Cats: The insurance sector determines premiums and portfolios based on Natural Catastrophe ("Nat Cat", or simply, Cat) models (which are basically risk models for hazards developed for insurance clients), and has started to develop and explore new financial instruments such as catastrophe ("Cat") bonds. Cat models were adopted by the insurance sector after vigorous campaigning by industry pioneers such as Karen Clark but only after the devastating impacts of the Category 5 Hurricane Andrew which made landfall in Florida in 1992.
Swans: Black swans have been defined, by Nassim Nicholas Taleb in his book with the same name, as extremely rare and unpredictable events with disproportionate impacts. Grey swans were defined as events that are unprecedented but no longer surprising (e.g., owing to fundamental changes in extremes, vulnerability, and exposure). A recent climate study prophesied grey swan tropical cyclones across the world, including along the US coastlines. As if on cue, Harvey struck Houston.
Butterflies: The butterfly effect issued to describe complexity specifically in the context of chaos theory, which describes extreme sensitivity to initial conditions in what are called nonlinear dynamical systems. Weather and climate, as well as coupled natural-built-human systems impacted by weather extremes, are examples of such complex nonlinear dynamical systems, and may even exhibit chaos.
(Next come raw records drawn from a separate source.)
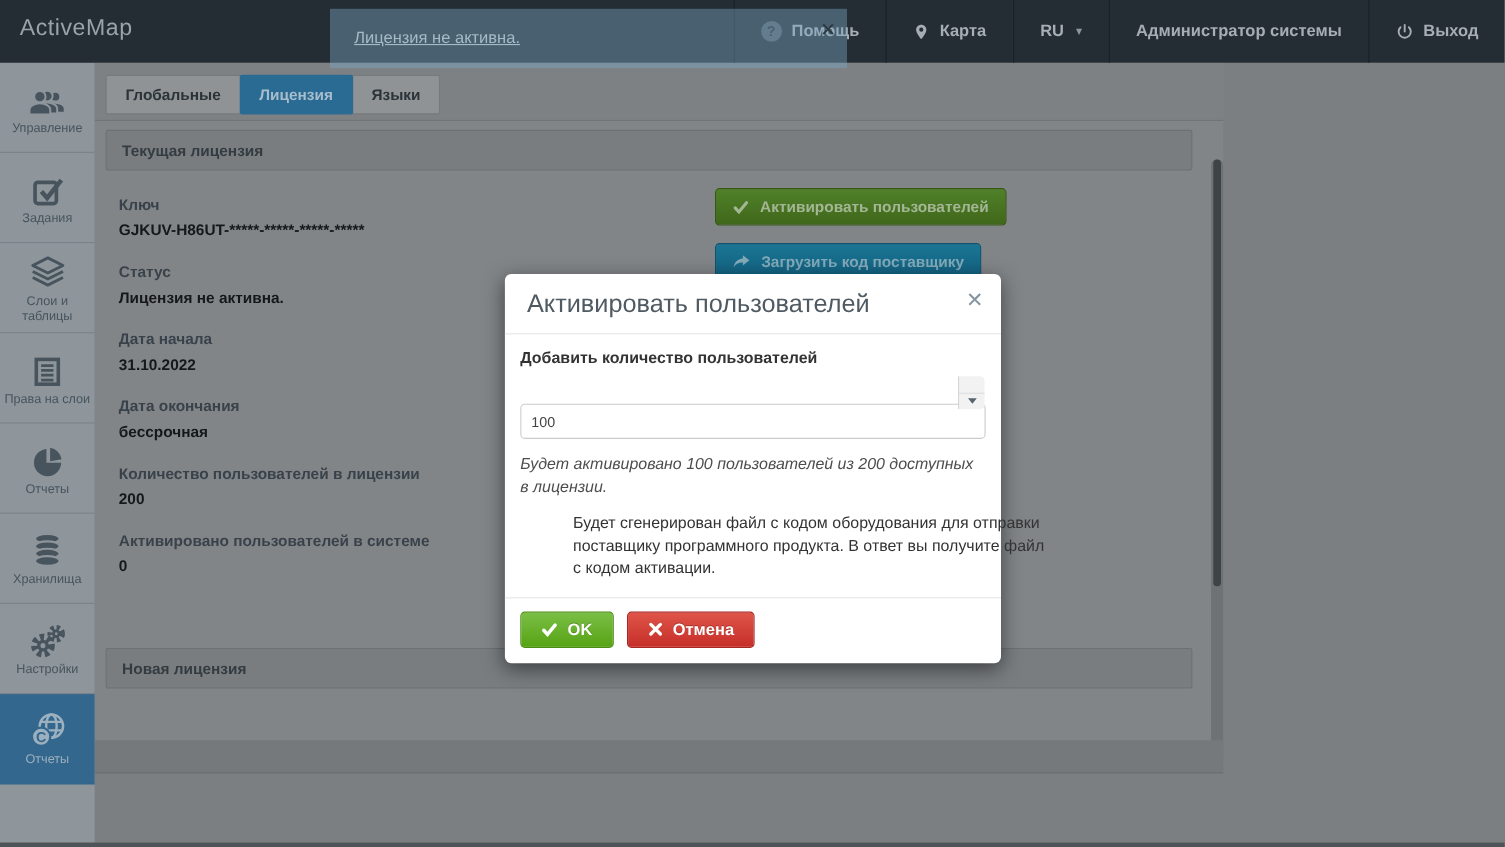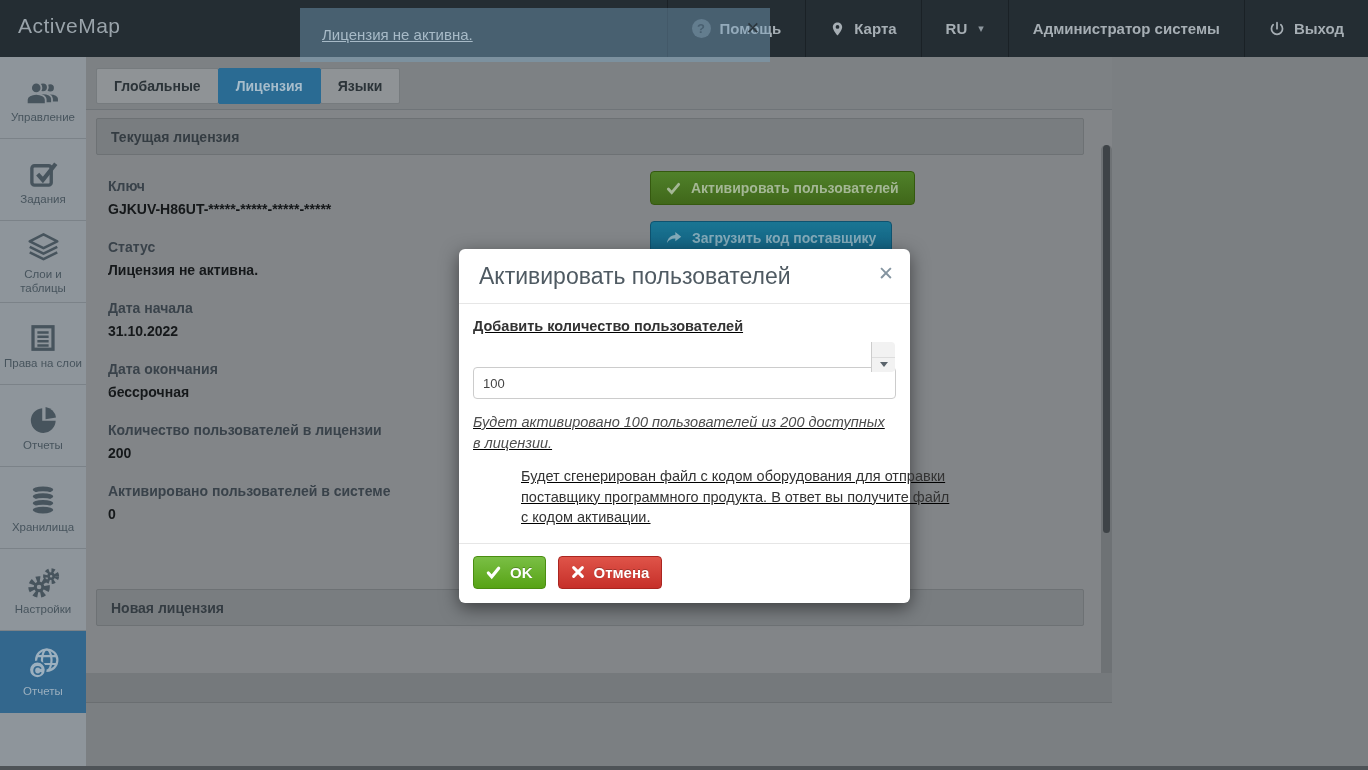--- a/index.html
+++ b/index.html
@@ -55,33 +55,33 @@
   .scroll-thumb { position:absolute; left:2px; top:0; width:7px; height:388px; background:#3e4347; border-radius:4px; cursor:pointer; }
 
   .footer-band { position:absolute; left:86px; top:673px; width:1026px; height:30px; background:#75797c; border-bottom:1px solid #6a6e71; z-index:4; }
   .bottom-strip { position:absolute; left:0; top:766px; width:1368px; height:4px; background:#4e5357; z-index:6; }
 
   
   .modal { position:absolute; left:459px; top:249px; width:451px; background:#ffffff; border-radius:6px; box-shadow:0 5px 18px rgba(0,0,0,.5); z-index:100; }
   .modal-head { position:relative; padding:14px 20px 13px 20px; border-bottom:1px solid #e6e6e6; }
   .modal-title { font-size:23px; color:#4f5a62; }
   .modal-close { position:absolute; right:16px; top:13px; font-size:19px; font-weight:bold; color:#8494a0; cursor:pointer; }
-  .modal-body { padding:14px 14px 0 14px;text-decoration:underline; }
+  .modal-body { padding:14px 14px 0 14px; }
   .input-label { font-size:14.5px; font-weight:bold; color:#333; margin-bottom:7px; }
   .num-wrap { position:relative; margin-bottom:13px; }
   .num-input { width:100%; height:32px; border:1px solid #ccc; border-radius:4px; font-size:13px; color:#444; padding:0 30px 0 9px; font-family:inherit; outline:none;margin-top:26px; }
   .spinner { position:absolute; right:1px; top:1px; width:24px; height:30px; background:#f2f2f2; border-left:1px solid #ccc; border-radius:0 4px 4px 0; display:flex; flex-direction:column; }
   .spin-btn { flex:1; display:flex; align-items:center; justify-content:center; cursor:pointer; }
   .spin-btn.up { border-bottom:1px solid #ddd; }
   .arr-up { width:0; height:0; border-left:4px solid transparent; border-right:4px solid transparent; border-bottom:5px solid #5a6artist; border-bottom-color:#5a646c; }
   .arr-down { width:0; height:0; border-left:4px solid transparent; border-right:4px solid transparent; border-top:5px solid #5a646c; }
   .note-italic { font-style:italic; font-size:14.5px; color:#4d4d4d; line-height:1.42; margin-bottom:13px; width:415px; }
   .note { font-size:14.5px; color:#333; line-height:1.42; margin-bottom:15px; width:430px;margin-left:48px; }
   .modal-foot { border-top:1px solid #e6e6e6; padding:12px 14px 14px 14px; display:flex; gap:12px; }
-  .m-btn { display:flex; align-items:center; gap:9px; height:33px; padding:0 12px; border-radius:4px; font-size:15px; font-weight:bold; color:#fff; cursor:pointer; text-shadow:0 -1px 0 rgba(0,0,0,.25); }
+  .m-btn { display:flex; align-items:center; gap:9px; height:33px; padding:0 18px; border-radius:4px; font-size:15px; font-weight:bold; color:#fff; cursor:pointer; text-shadow:0 -1px 0 rgba(0,0,0,.25); }
   .btn-ok { background:linear-gradient(#7abf45,#57a315); border:1px solid #4a8d11; }
   .btn-cancel { background:linear-gradient(#df5449,#c62f29); border:1px solid #aa2520; }
 </style>
 </head>
 <body>
 
 <div id="app">
 
   <div class="header">
     <div class="logo">ActiveMap</div>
Projections from such systems obey basic rules of physics in terms of aggregate level trends and statistical attributes but tend to generate a wide array of plausible futures at scales and for variables of interest in the context of weather extremes and their impacts. This complexity needs to be tamed to enable risk-informed policy and resilient design.
What we need to make our cities and nations resilient to weather extremes are not precise predictions which may not be feasible owing to the presence of what are called irreducible uncertainties, but a characterisation of the complexity, especially for extreme events, and appropriate financial incentives. When civil engineers build a bridge with a design life, they do not require precise traffic projections over the entire period, but the statistics of extreme values for traffic and other loadings (e.g., wind or earthquakes), which in turn need to be balanced with economic considerations. Fundamental science breakthroughs and practical engineering innovations must be blended with financial incentive structures to solve the challenge of weather extremes. The need is clear and present, and solutions are within reach if only we care enough to build them.
(The author is Professor at Northeastern University in Boston, Massachusetts, USA. The views expressed are strictly personal.)